Print, exactly as they appear in the listing below, the lines from the line with "[186,429,298,446] 1 SOL" to the line with "[101,632,277,650] +0,77% nas", with both end lines kept.

INFORMATION GIVEN –
________________________________________

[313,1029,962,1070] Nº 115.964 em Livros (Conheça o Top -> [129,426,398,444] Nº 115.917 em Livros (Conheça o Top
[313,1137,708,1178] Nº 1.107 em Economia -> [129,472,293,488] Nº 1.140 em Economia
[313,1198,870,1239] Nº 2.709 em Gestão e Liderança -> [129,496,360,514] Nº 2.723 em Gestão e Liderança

________________________________________

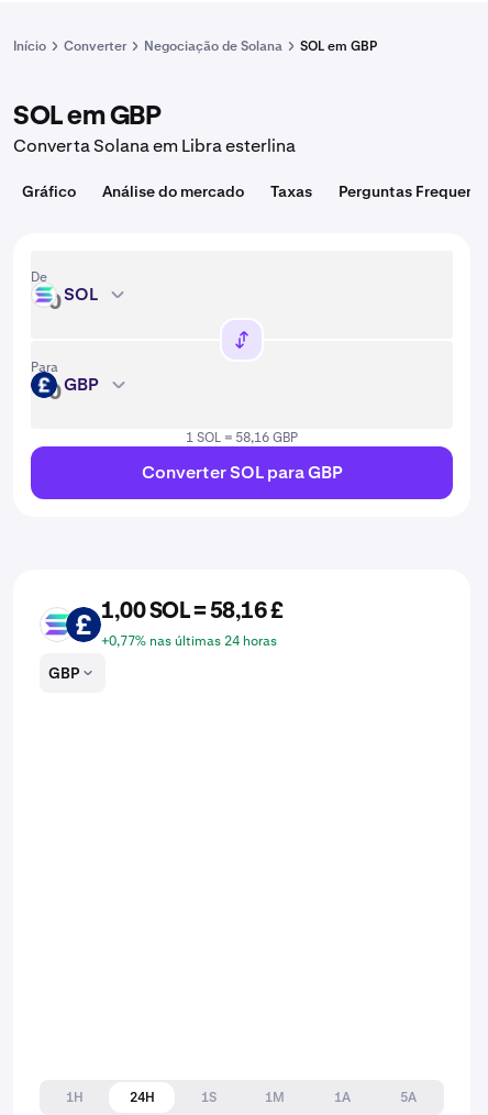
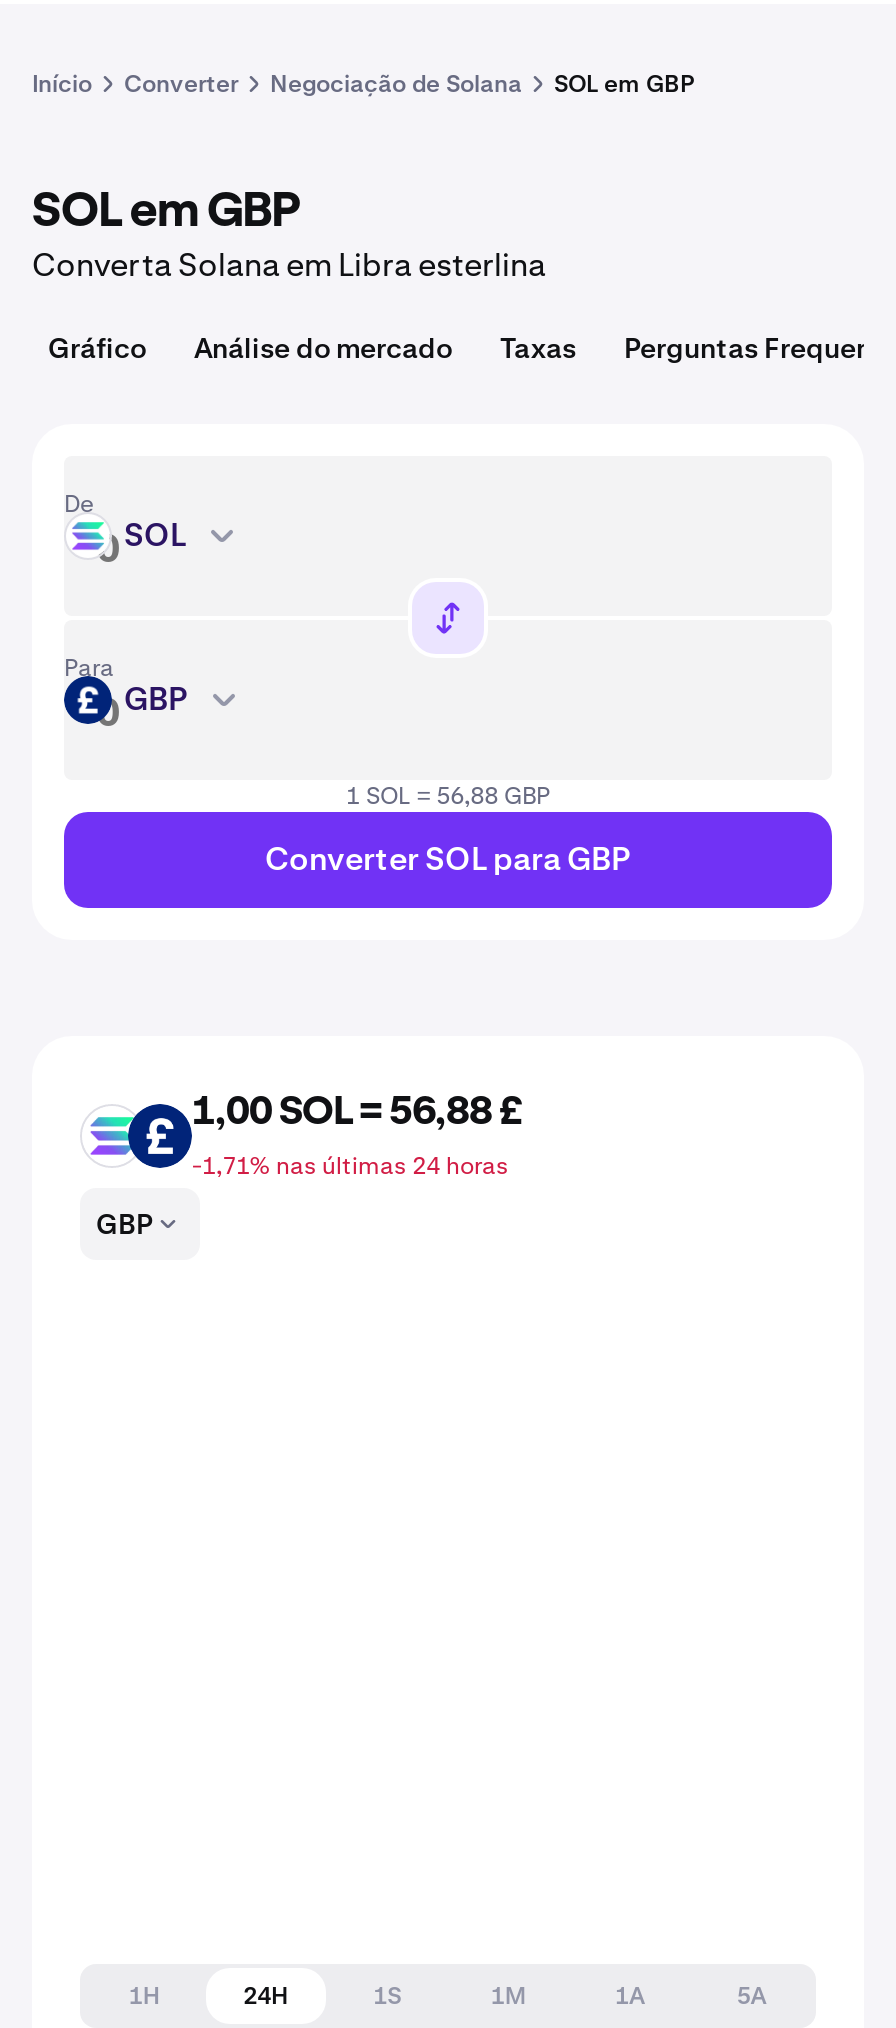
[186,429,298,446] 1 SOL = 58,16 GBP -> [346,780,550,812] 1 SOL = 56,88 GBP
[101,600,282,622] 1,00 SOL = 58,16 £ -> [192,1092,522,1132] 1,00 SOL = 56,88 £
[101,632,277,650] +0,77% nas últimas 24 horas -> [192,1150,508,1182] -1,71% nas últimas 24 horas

________________________________________

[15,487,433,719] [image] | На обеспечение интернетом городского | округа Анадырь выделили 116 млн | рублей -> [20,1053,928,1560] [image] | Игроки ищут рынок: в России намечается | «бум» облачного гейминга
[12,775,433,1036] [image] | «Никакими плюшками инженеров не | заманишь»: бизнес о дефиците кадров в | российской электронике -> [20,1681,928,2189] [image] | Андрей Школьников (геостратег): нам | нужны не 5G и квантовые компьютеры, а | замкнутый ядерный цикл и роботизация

________________________________________

TASK RESPONSE –
[186,429,298,446] 1 SOL = 58,16 GBP -> [346,780,550,812] 1 SOL = 56,88 GBP
[101,600,282,622] 1,00 SOL = 58,16 £ -> [192,1092,522,1132] 1,00 SOL = 56,88 £
[101,632,277,650] +0,77% nas últimas 24 horas -> [192,1150,508,1182] -1,71% nas últimas 24 horas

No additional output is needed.